One of the subplots behind the negotiations over the just passed stimulus bill is that, as Steven Pearlstein points out in the Washington Post, the drug and medical equipment manufacturers joined forces with the disease advocacy groups (“like Easter Seals and the American Cancer Society”) to attempt to gut the stimulus bill’s money for research on the comparative effectiveness of treatments. Those groups don’t want us to know whether some expensive treatments are worse or no better than cheaper treatments. They united to attempt to remove money for “comparative effectiveness research” from the stimulus package, and almost succeeded.
This unholy trinity want to replace money for “comparative effectiveness research” with support for “clinical effectiveness research.” That single word difference would have profound effects, to the benefit of the companies and the detriment of the rest of us. “Clinical effectiveness research” merely determines if a treatment is better than doing nothing, without determining if it is better than alternative treatments.
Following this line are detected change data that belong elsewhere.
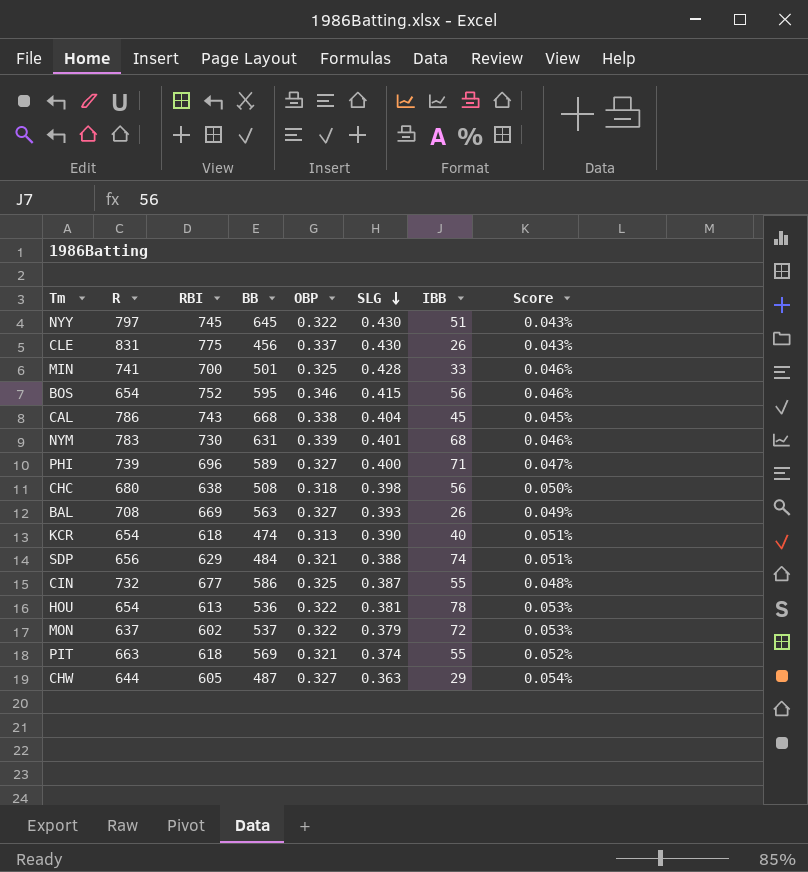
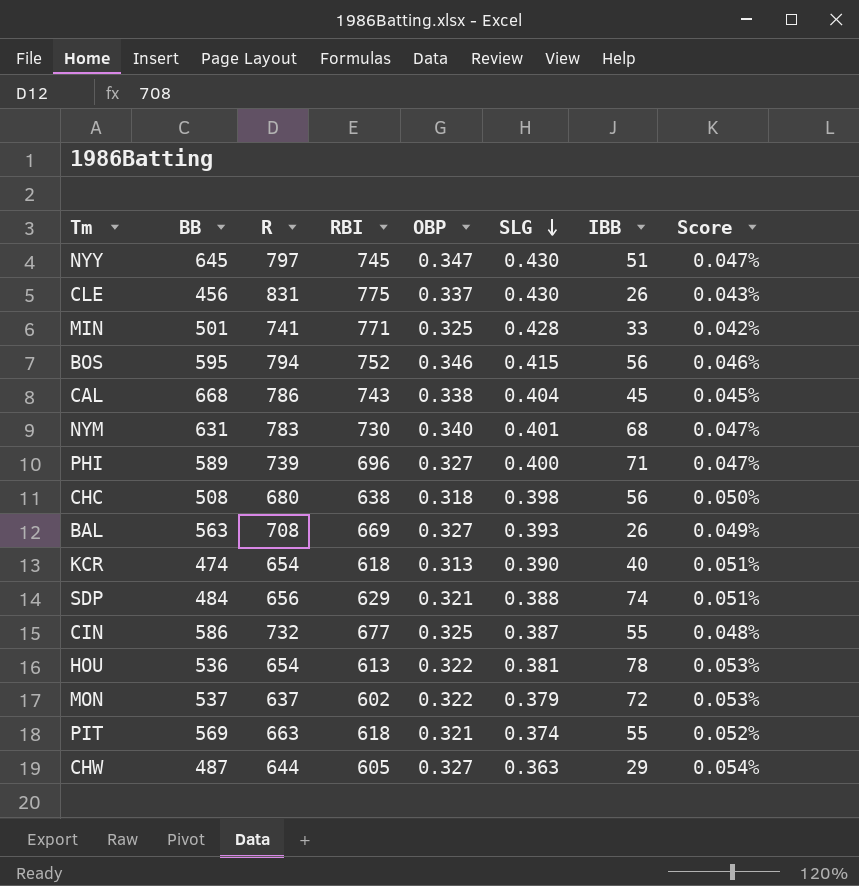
column BB | position: 4 -> 2
NYY | OBP: 0.322 -> 0.347
NYY | Score: 0.043% -> 0.047%
MIN | RBI: 700 -> 771
MIN | Score: 0.046% -> 0.042%
BOS | R: 654 -> 794
NYM | OBP: 0.339 -> 0.340
NYM | Score: 0.046% -> 0.047%

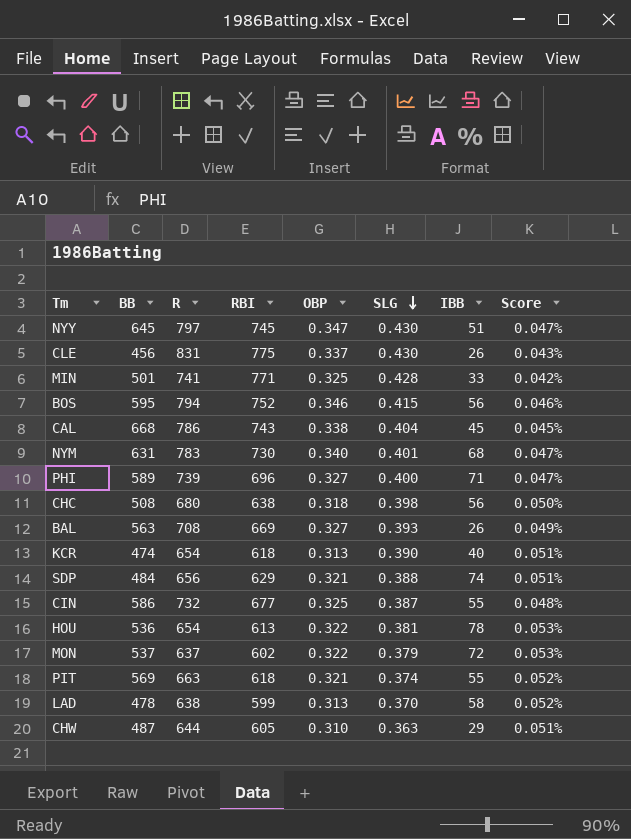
row LAD: none -> 478 | 638 | 599 | 0.313 | 0.370 | 58 | 0.052%
CHW | OBP: 0.327 -> 0.310
CHW | Score: 0.054% -> 0.051%

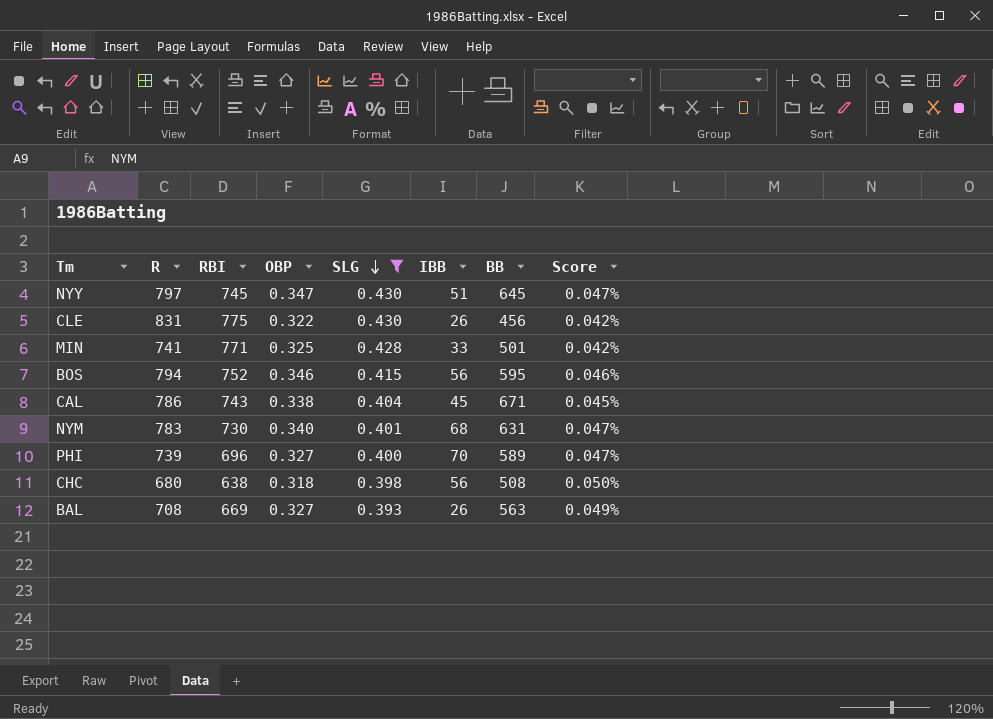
filter: none -> SLG >= 0.393
column BB | position: 2 -> 7
CLE | OBP: 0.337 -> 0.322
CLE | Score: 0.043% -> 0.042%
CAL | BB: 668 -> 671
PHI | IBB: 71 -> 70

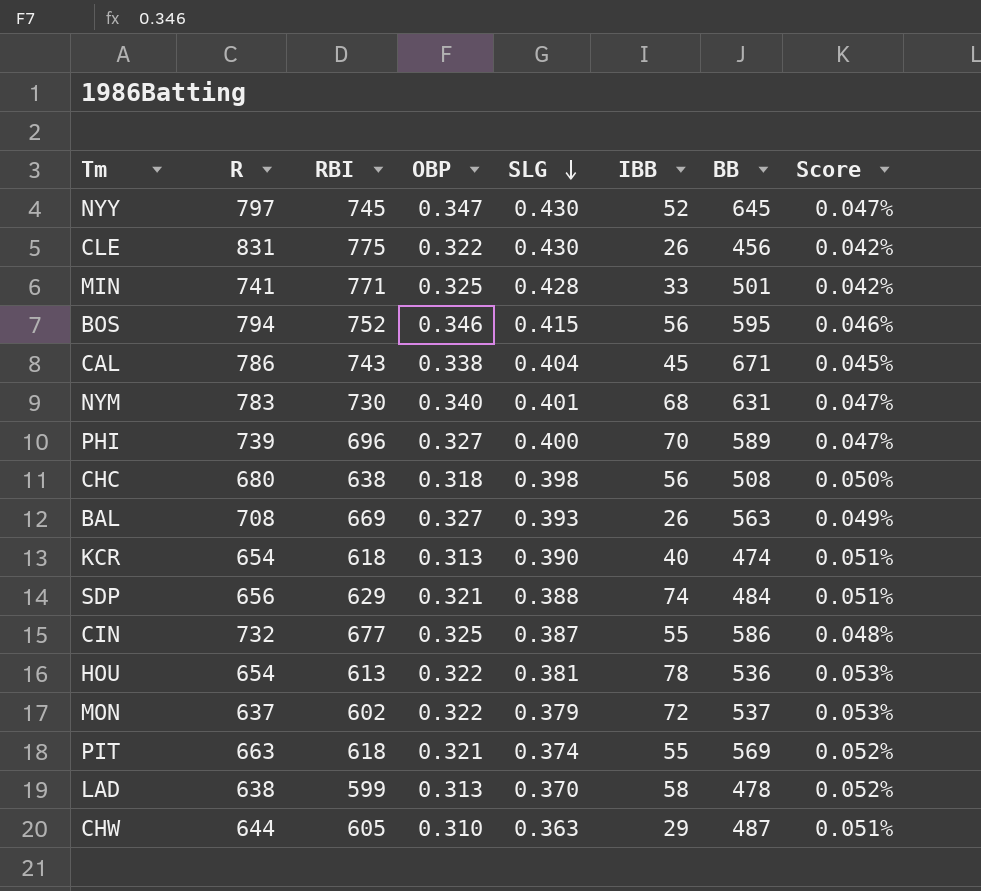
filter: SLG >= 0.393 -> none
NYY | IBB: 51 -> 52

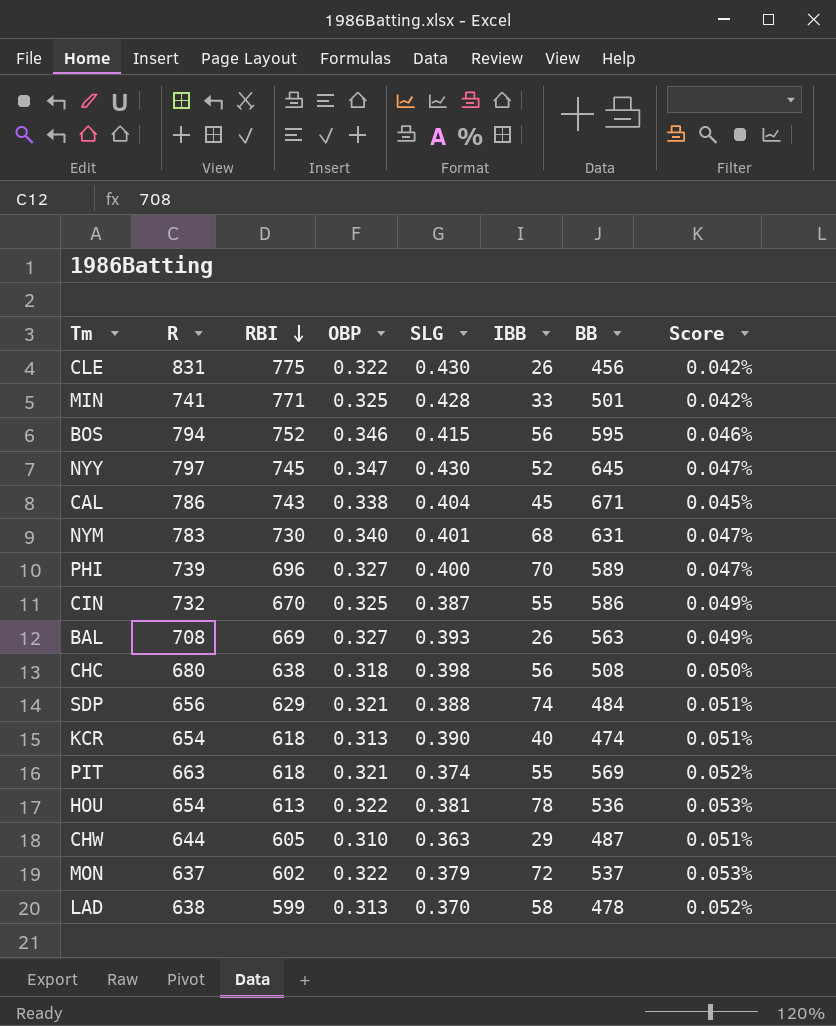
row order: SLG descending -> RBI descending
CIN | RBI: 677 -> 670
CIN | Score: 0.048% -> 0.049%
In their desired model of research, a new drug is compared to a placebo sugar pill. If it works better than the sugar pill, the drug company can launch a full campaign to get doctors to prescribe, and us to take, their newest drugs that, because they are still under patent, may cost many times more than the cheaper generic. The last thing the drug companies want us to know is if their new patented pill is any better, or even as effective as, the far cheaper generic. The medical equipment manufacturers similarly want doctors to use their latest inventions without any evidence that they are better than the last generation of medical devices.
While one can’t help wondering about the influence of manufacturer money, the interests of the disease advocacy groups are apparently at least in part more benign, though equally dangerous. As Pearlstein explains:
“The flames were also fanned by ‘disease groups’ like Easter Seals and the American Cancer Society, which fear that any attempt to determine what works best will inevitably lead to a one-size-fits-all approach to treating people with serious chronic conditions.”
Maintaining clinical flexibility is important. But it cannot and should not come at the expense of understanding what works best and what doesn’t work as well. Only comparative research can answer these questions. The advocacy groups are doing the public a disservice by joining the drug and equipment manufacturers in their effort to stifle comparative research.
Pearlstein points out that the report of the House Committee on Appropriations explained the rationale for this research in clear language:
“By knowing what works best and presenting this information more broadly to patients and healthcare professionals, those [treatments] that are most effective . . . will be utilized, while those that are found to be less effective and in some cases more expensive will no longer be prescribed.”
As with everything, there are dangers in comparative effectiveness research. Sometimes outcome measures are tailored to produce desired results. The research can then be misused as a rationale for refusing treatments solely because they are expensive. But that is a misuse.
As the costs of medical treatment rise ever higher, some type of cost controls are inevitable. It is simply not possible for healthcare costs to continue rising at the present rate. Either such cost controls will be based upon the best available research or they will be based upon far less desirable criteria. It is in the interests of everyone other than those peddling expensive ineffective treatments for us to develop a rational, comprehensive, and sophisticated system for conducting high quality comparative effectiveness research.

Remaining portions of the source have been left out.